The Second Longest Bull Market Ever…and Counting

What if you threw a party but nobody came? That’s the way the stock market must be feeling these days.

With the S&P 500’s closing high on July 11, the current bull market that began on March 9, 2009, officially became the second longest on record at 2,681 days (7.3 years), surpassing the previous No. 2 that ended nearly 60 years ago (Aug. 2, 1956).

But there’s still a long way to go to eclipse the all-time record of 4,494 days (12.3 years) that ran from Dec. 4, 1987, to March 24, 2000. To get there, the bull market would need to make it past June 28, 2021, without experiencing a decline of 20% or more from a closing high.

The chart below helps put the current bull market in historical perspective, both in terms of duration and percentage change. As to the latter metric, this bull only ranks No. 4 (with a 216% increase as of the chart date of July 11).

(Source: Bespoke Investment Group)

Perhaps because this bull market is not yet a “winner” in the eyes of many—pundits especially—it remains suspect. But there is no denying that the investing public is missing the party.

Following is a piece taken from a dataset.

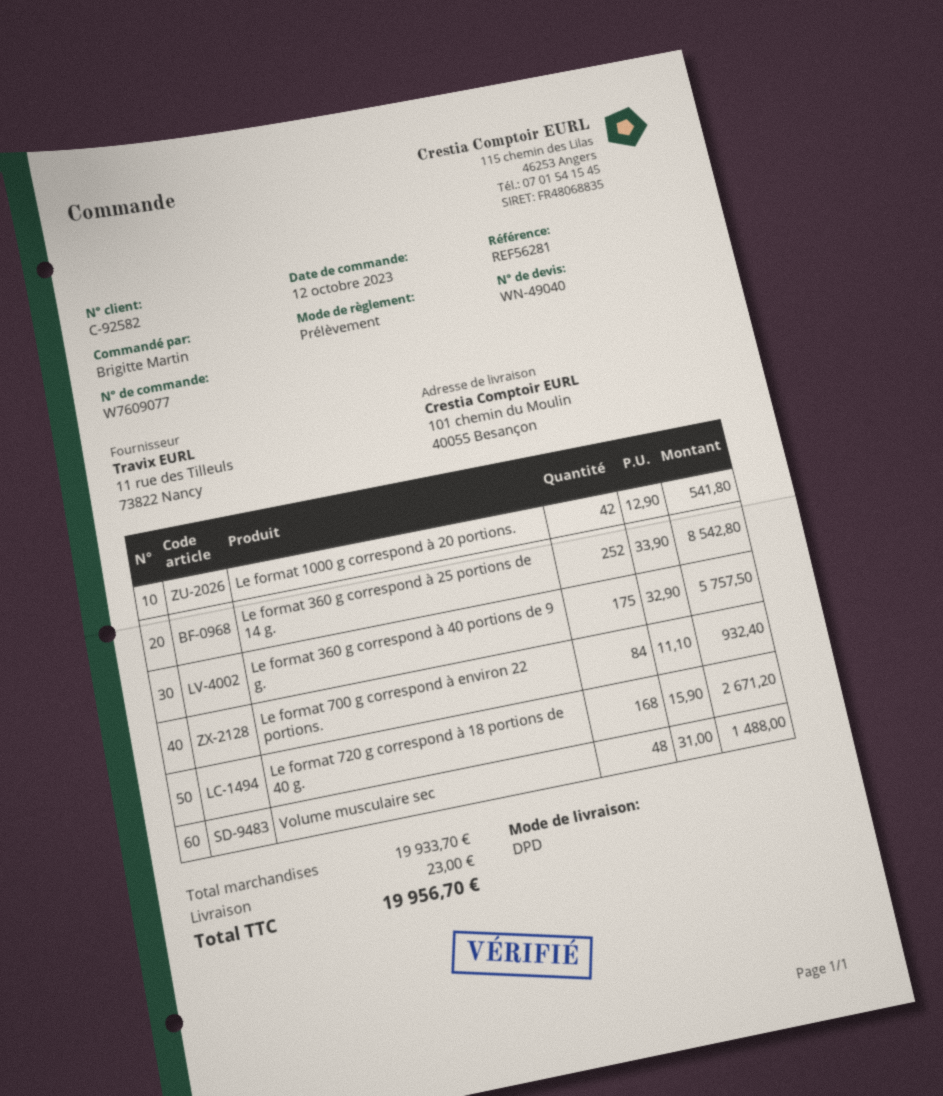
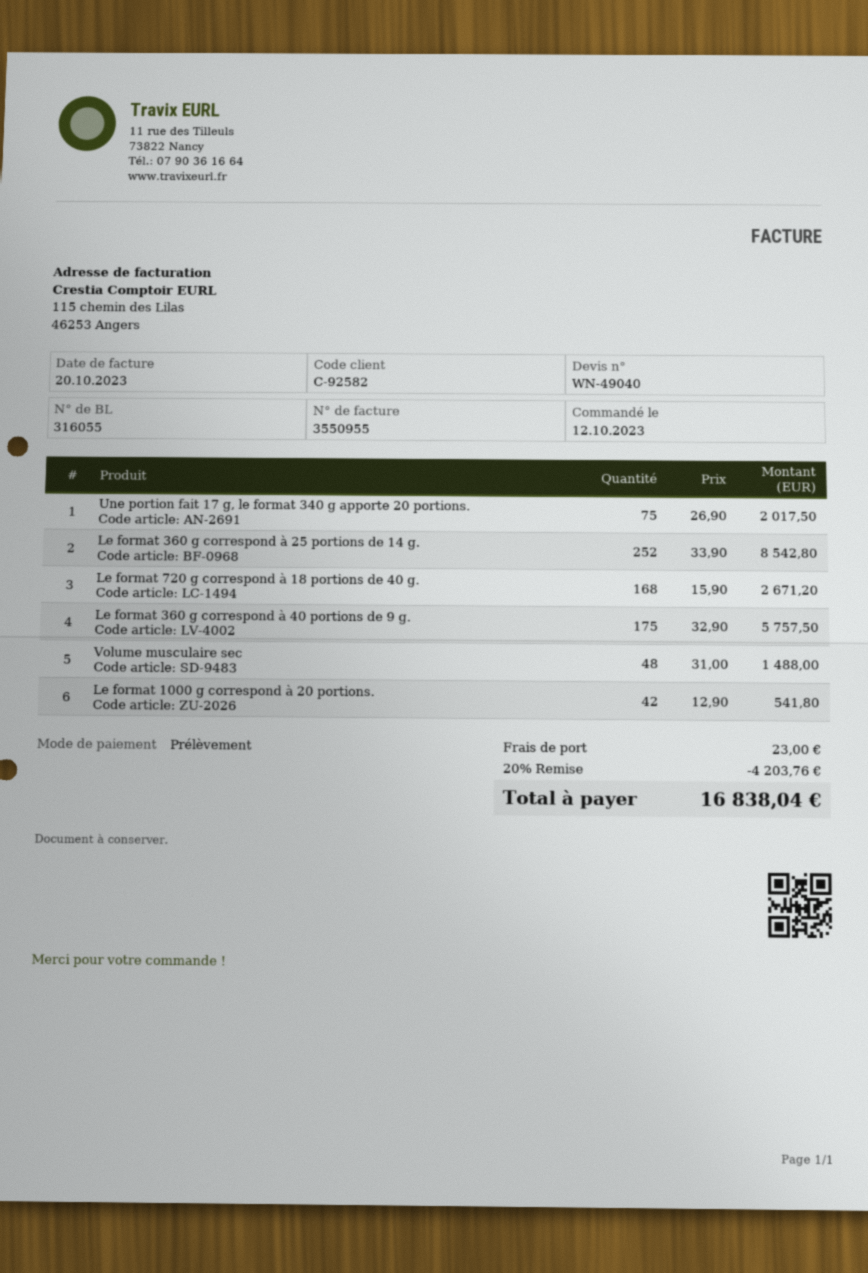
Le format 700 g correspond à environ 22 portions.: 84 x 11.10 = 932.40 -> none
Une portion fait 17 g, le format 340 g apporte 20 portions.: none -> 75 x 26.90 = 2017.50
discount: none -> 20% = 4203.76
total: 19956.70 -> 16838.04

Consider this sobering data from Morningstar: From January through May 2016, investors liquidated an estimated net $52 billion from U.S. equity mutual funds and exchange-traded funds. And that was before the Brexit vote on June 23, 2016.

According to data from the Investment Company Institute (ICI), investors pulled nearly $8 billion from U.S. equity funds in the week post-Brexit. It’s been the same story all year.

And where is all that money going? ETFs that invest in emerging market bonds and junk bonds. Stay tuned for how that will work out.

And 2016 is no anomaly. According to ICI, the outflow from domestic equity funds was $25 billion in December 2015 and $171 billion for all of 2015 (a year with an S&P price return of -0.7%, and a total return of 1.4%).

The Cost of Missing the Party

We constantly pound the drums about the folly of market timing. Trying to gain advantage by getting in and out of the stock market is a fool’s errand, if there ever was one.

We’re spoiled because we have so many ways to demonstrate this numerically. So in the spirit of non-discrimination, we’ll rotate the evidence. The object of our focus today will be the cost of being out of the market. And since we’re in 2016, we’ll focus on the number 6 in an effort to make this illustration more memorable.

Over the last 6 years (July 23, 2010, to July 22, 2016):

  • The S&P 500 was up an average of 14.6% year on a total return basis (i.e., with dividends reinvested).
  • If you missed the 6 best days in total during this period (i.e., not the 6 best days of each year), the average annual return drops to 10.1%—a reduction of 31%.
  • If, out of the 1,511 trading days in this 6-year period, you missed the best 1% of all days (or 15 days in total), the average annual return drops to 5.6%—a reduction of 62%.

(Source: By the Numbers, July 25, 2016)

Again, some historical perspective is required to put all of these numbers in proper context. Since 1926, large cap stocks have generated a total return of about 10% per year on average.

Since the bear market bottom on March 9, 2009, the S&P 500 has increased from about 676 to 2,175 (as of July 22, 2016)—an increase of 221% in price only (and excluding dividends).

Had you been in the stock market—and remained fully invested at all times—since the last bear market bottom—you would have enjoyed an annual total return over these last 6 years almost 50% above average (14.6% compared with 10%). As always, past performance is no guarantee of future results.

But you have to be in it to win it. Sadly, too many investors who desperately need the returns to fund ever-increasing retirement periods have missed the party.

Key Behavioral Takeaway: Narrow Framing

Behavioral biases can be categorized in many ways, and many of these categories may be overlapping or indistinguishable. So we will highlight only one behavior to make the point.

Narrow framing involves the evaluation of too few factors that may affect an investment, or making decisions without considering all the implications.

Investors are afraid and are pulling back. They don’t know what to do with their money as they wrestle with historically low interest rates, the uncertainty surrounding the next presidential election, and the disintegration of world order, among other worries.

So even though cash has provided no return and though the stock market is enjoying its second-longest bull market ever, investors keep selling stocks and refuse to join the party. A multi-decade (or even transgenerational) investor needs to think in terms of longer time horizons, and then sit back and enjoy the ride.